The Dawn Patrol, The Vagabond King, Moby Dick

Another Barthelmess picture of 1930 was the successful The Dawn Patrol, an aviation picture directed by Howard Hawks.

From the musical-comedy stage came Dennis King, in one of his former stage triumphs, The Vagabond King. Just to make sure of its being a hit--which it was--Paramount filmed it in technicolor, and co starred him with Jeanette MacDonald.

In photography, the impossible is so simple to achieve that most attempts at transferring phantasy to the screen have left nothing to the onlooker's imagination.
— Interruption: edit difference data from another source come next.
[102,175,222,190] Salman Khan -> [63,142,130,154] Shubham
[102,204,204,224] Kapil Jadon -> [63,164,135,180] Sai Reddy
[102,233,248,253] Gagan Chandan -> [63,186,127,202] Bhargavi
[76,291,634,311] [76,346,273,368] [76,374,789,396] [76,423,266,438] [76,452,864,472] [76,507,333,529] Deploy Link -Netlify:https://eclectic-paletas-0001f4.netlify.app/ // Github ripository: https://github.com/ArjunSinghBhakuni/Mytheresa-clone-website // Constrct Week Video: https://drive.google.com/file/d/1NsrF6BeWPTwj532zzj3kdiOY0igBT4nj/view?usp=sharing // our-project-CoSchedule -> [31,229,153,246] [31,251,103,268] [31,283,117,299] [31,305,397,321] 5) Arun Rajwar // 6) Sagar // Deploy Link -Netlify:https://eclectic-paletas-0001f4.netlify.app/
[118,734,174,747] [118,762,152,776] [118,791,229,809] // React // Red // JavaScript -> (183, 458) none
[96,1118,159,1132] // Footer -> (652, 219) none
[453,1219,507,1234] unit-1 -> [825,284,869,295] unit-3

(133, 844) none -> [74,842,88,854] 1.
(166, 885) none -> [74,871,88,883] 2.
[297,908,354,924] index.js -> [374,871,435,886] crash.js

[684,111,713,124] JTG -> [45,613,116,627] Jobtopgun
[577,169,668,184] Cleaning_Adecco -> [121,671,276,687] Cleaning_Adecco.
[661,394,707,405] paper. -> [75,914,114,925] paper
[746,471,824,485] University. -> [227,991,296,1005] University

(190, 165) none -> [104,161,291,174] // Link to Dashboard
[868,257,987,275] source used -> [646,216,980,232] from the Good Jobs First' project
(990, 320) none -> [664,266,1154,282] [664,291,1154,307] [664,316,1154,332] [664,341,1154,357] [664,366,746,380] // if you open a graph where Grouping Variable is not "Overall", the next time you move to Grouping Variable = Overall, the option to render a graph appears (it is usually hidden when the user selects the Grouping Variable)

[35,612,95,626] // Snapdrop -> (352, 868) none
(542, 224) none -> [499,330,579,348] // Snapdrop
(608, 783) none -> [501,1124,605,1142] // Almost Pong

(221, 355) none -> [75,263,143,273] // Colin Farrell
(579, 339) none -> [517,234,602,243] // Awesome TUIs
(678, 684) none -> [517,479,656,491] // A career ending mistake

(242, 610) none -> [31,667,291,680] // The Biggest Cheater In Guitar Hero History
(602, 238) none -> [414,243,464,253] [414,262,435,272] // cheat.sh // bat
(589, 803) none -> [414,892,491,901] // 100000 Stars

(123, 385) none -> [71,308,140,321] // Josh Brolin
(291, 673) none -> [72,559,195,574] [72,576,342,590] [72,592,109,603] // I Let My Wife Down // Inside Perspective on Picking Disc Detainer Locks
Fox's production of Liliom, with Charles Farrell and Rose Hobart, was painstaking and elaborate, but it failed to capture the imaginative persuasiveness of the Theater Guild's original production.

Warners starred John Barrymore in a version of Mel ville 's great novel, Moby Dick, notable for Barrymore's extraordinary make-up and distinguished acting. Barrymore had played this role in the silents, the film then being called The Sea Beast.

Howard Hughes sank well over a million dollars into Hell's Angels, which he began as a silent film in 1927 and finally released in 1930. When sound came to stay, he was obliged to scrap much of what had already been shot and begin over again. Accidents and the difficulty of retaining the services of his actors for long periods of time were other handicaps that Hughes had to face. He was determined, however, to make this air thriller of thrillers, and eventually be succeeded. The flying sequences (the airplanes were the real stars of the picture) have seldom been surpassed.

Greta Nissen was originally cast as the vamp of Hell's Angels, but either because of her accent or because she was no longer available, she had to be replaced. Jean Harlow, who had been playing minor roles, was given her chance in the part and revealed herself as a good actress and the embodiment of sex appeal.

Fox brought John McCormack, the great Irish tenor, to Hollywood and starred him in Song o' My Heart, released in 1930. You see him here. In the carriage is Maureen O'Sullivan, whom the director, Frank Borzage, had discovered in Dublin.

Another scene from Song o' My Heart, showing McCormack and lovely Alice Joyce, who played opposite him. This was one of the few pictures he ever made. His own explanation for the shortness of his screen career was, "They said I had no sex appeal."

It was inevitable that, sooner or later, Jackie Coogan, whose performance in Chaplin's The Kid had made him a child star, should grow up to play America's legendary boy character, Mark Twain's Tom Sawyer. This he did, in a talking picture of 1930, ten years after his screen debut.